Task item » Pictures aside, please retype the whole listing word for word.
════════════════════
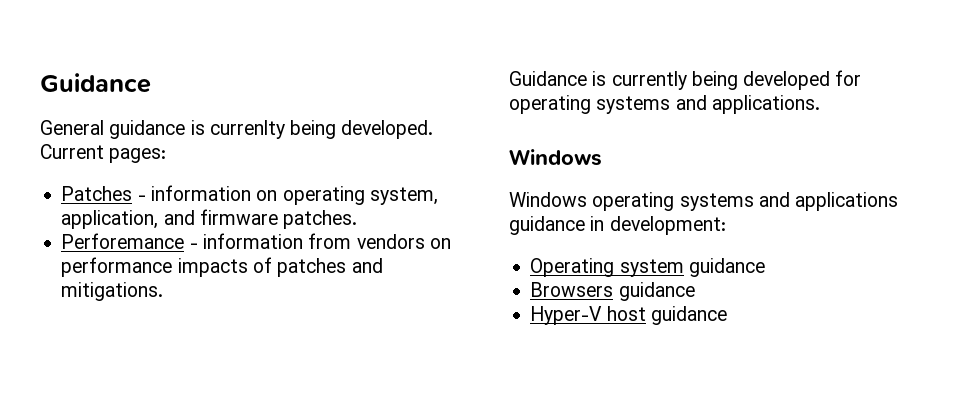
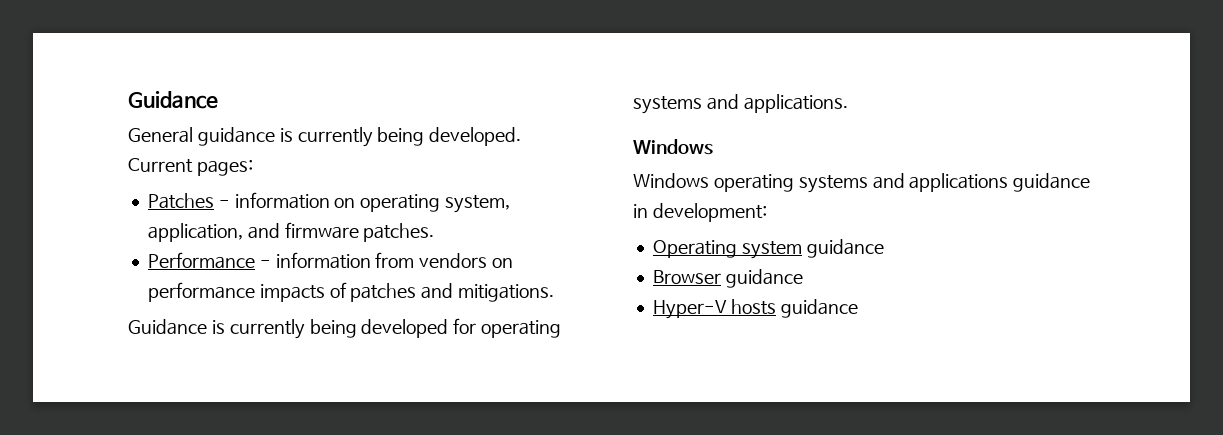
[209,120,285,139] currenlty -> [297,127,373,147] currently
[61,233,185,249] Perforemance -> [147,252,255,269] Performance
[530,282,614,297] Browsers -> [652,270,721,284] Browser
[606,306,646,321] host -> [730,299,776,315] hosts

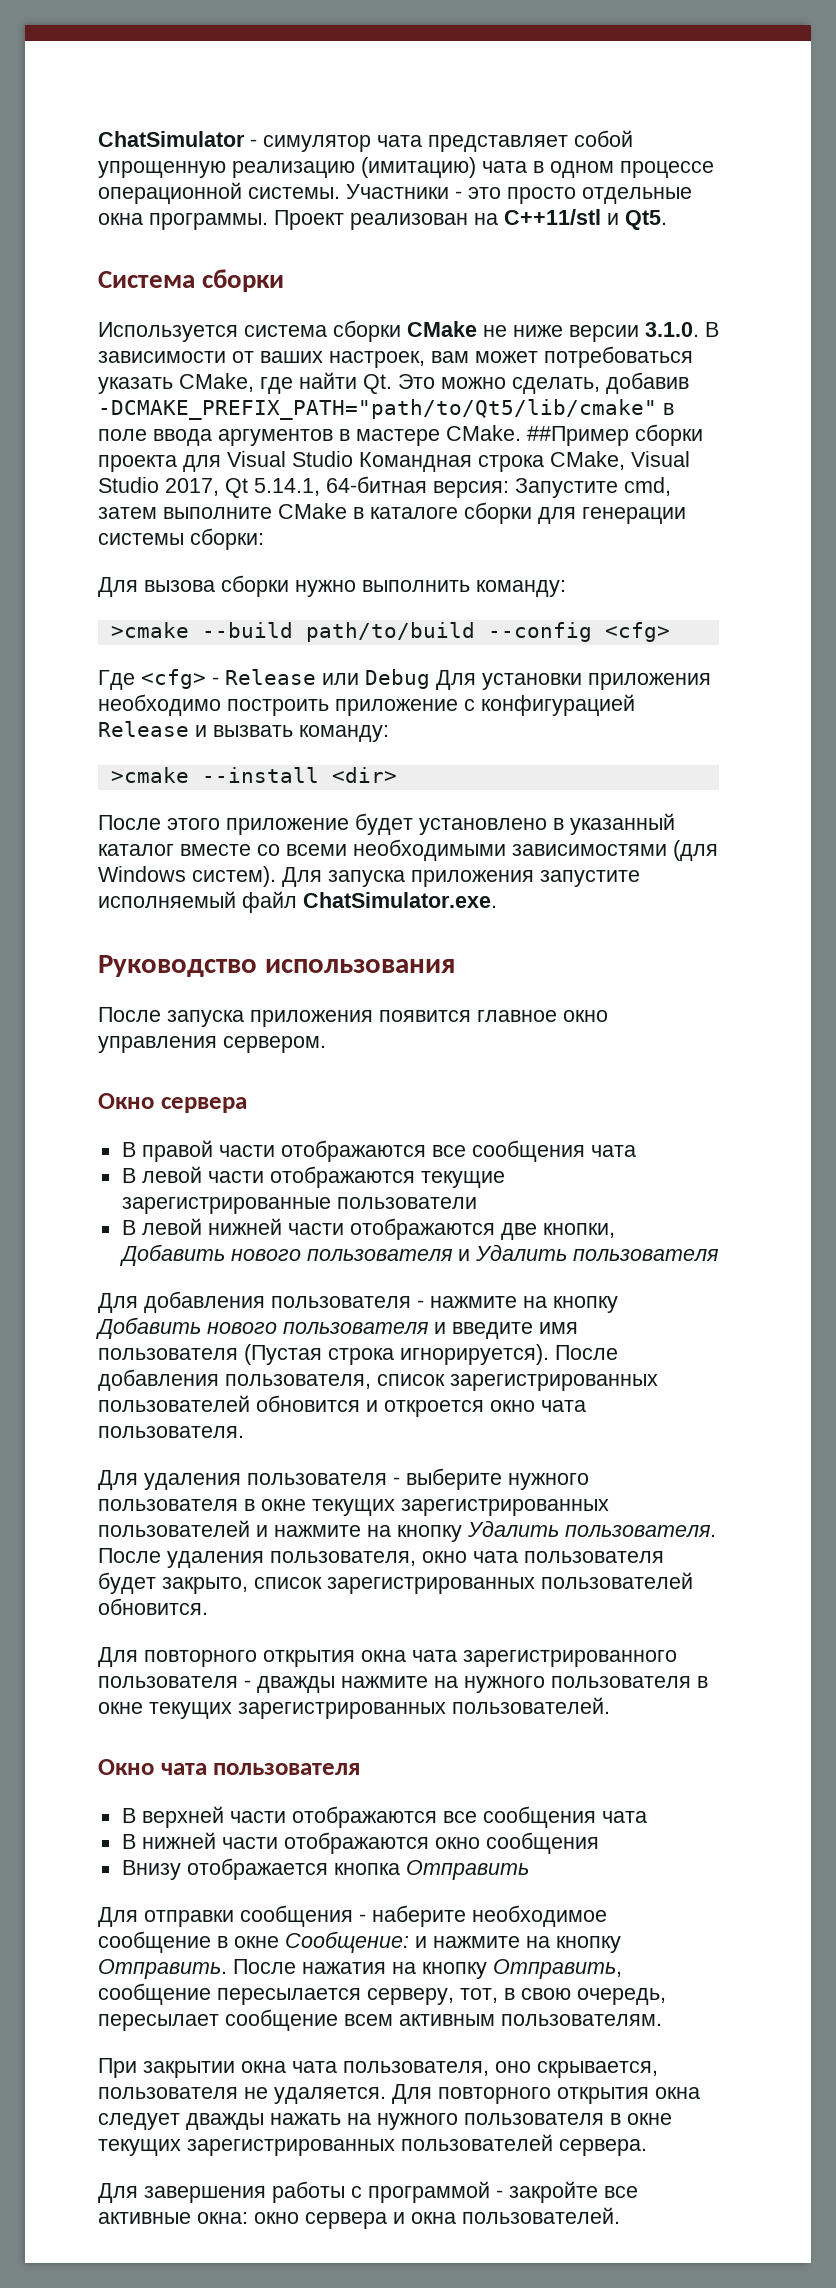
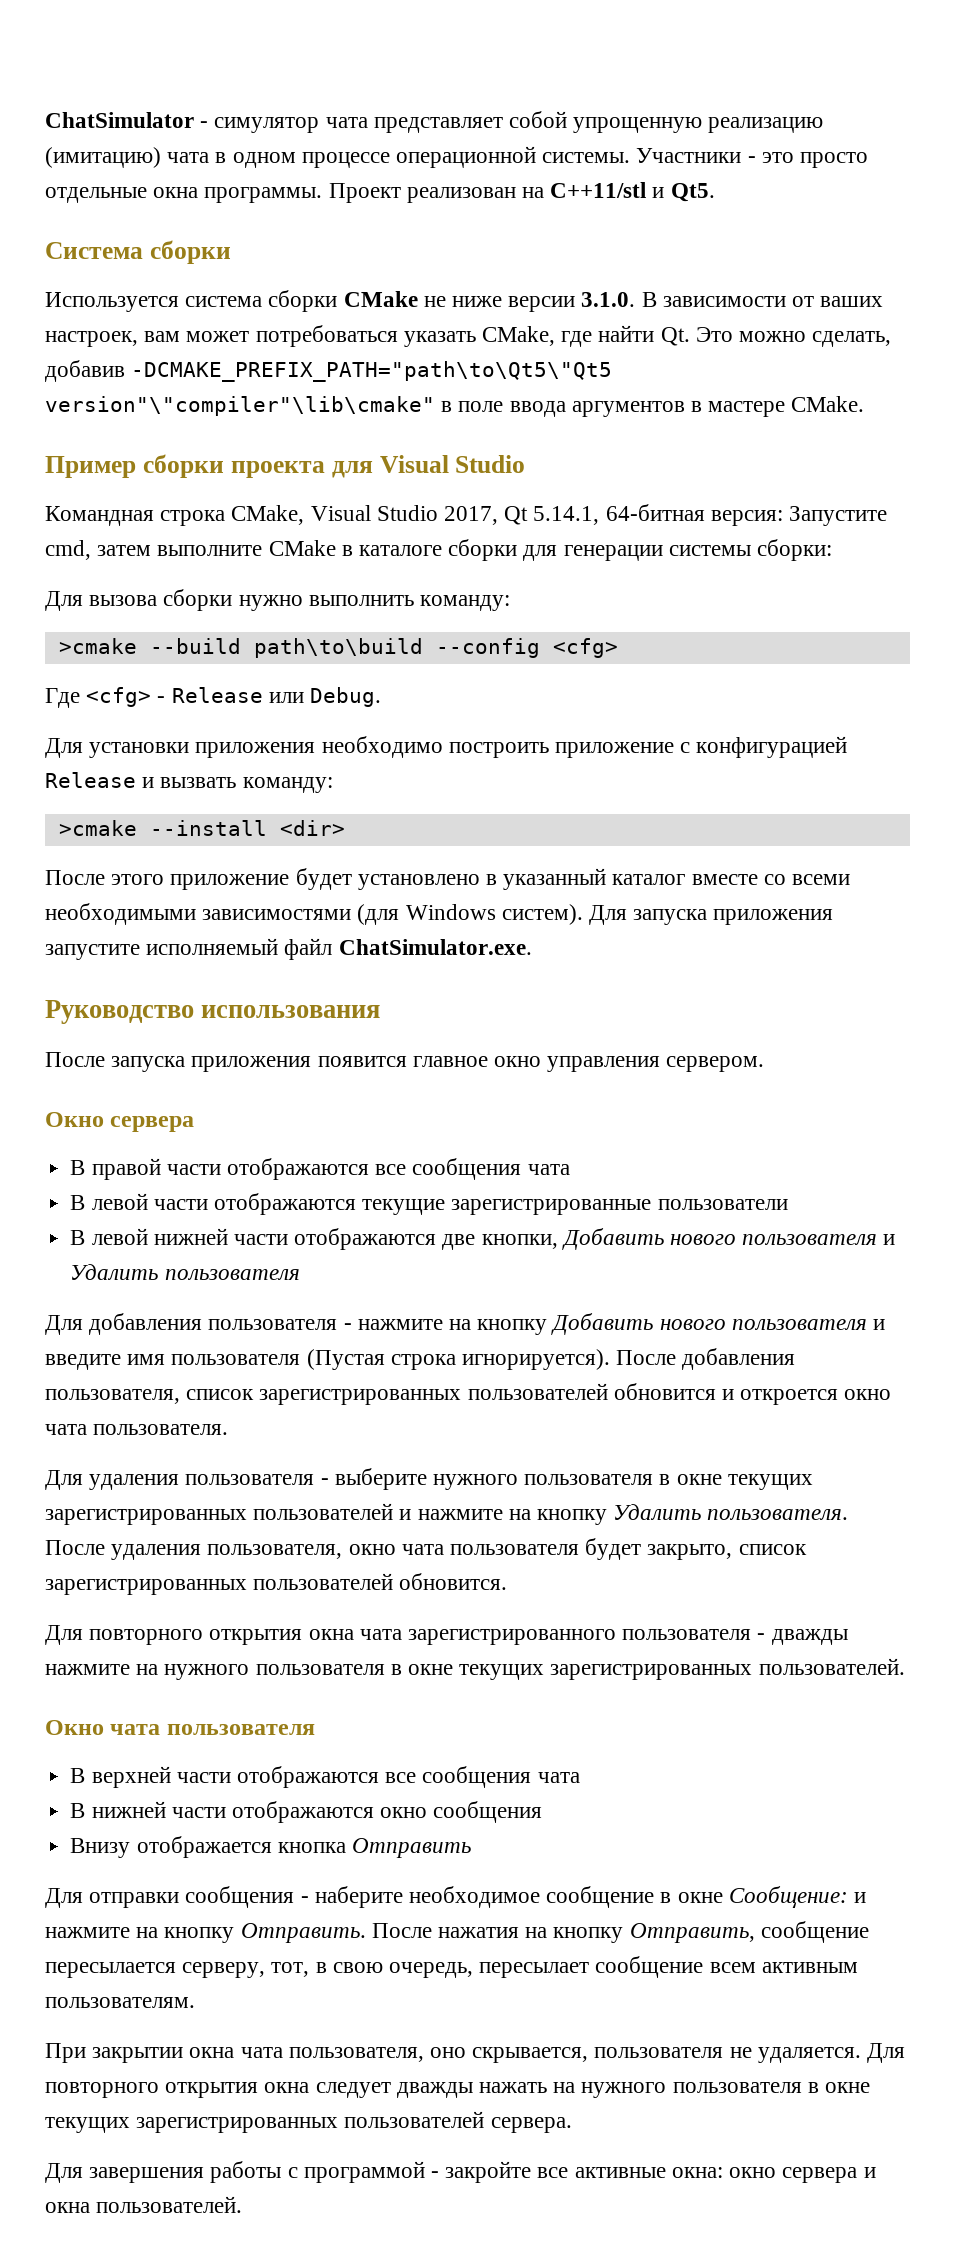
[98,399,657,420] -DCMAKE_PREFIX_PATH="path/to/Qt5/lib/cmake" -> [131,361,613,382] [45,396,435,416] -DCMAKE_PREFIX_PATH="path\to\Qt5\"Qt5 version"\"compiler"\lib\cmake"
[527,426,629,446] ##Пример -> [45,456,136,478] // Пример
(353, 459) none -> (526, 464) //
[305,622,475,642] path/to/build -> [253,638,423,658] path\to\build
[365,669,430,689] Debug -> [310,687,382,707] Debug. //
════════════════════
Expected answer »
[209,120,285,139] currenlty -> [297,127,373,147] currently
[61,233,185,249] Perforemance -> [147,252,255,269] Performance
[530,282,614,297] Browsers -> [652,270,721,284] Browser
[606,306,646,321] host -> [730,299,776,315] hosts

[98,399,657,420] -DCMAKE_PREFIX_PATH="path/to/Qt5/lib/cmake" -> [131,361,613,382] [45,396,435,416] -DCMAKE_PREFIX_PATH="path\to\Qt5\"Qt5 version"\"compiler"\lib\cmake"
[527,426,629,446] ##Пример -> [45,456,136,478] // Пример
(353, 459) none -> (526, 464) //
[305,622,475,642] path/to/build -> [253,638,423,658] path\to\build
[365,669,430,689] Debug -> [310,687,382,707] Debug. //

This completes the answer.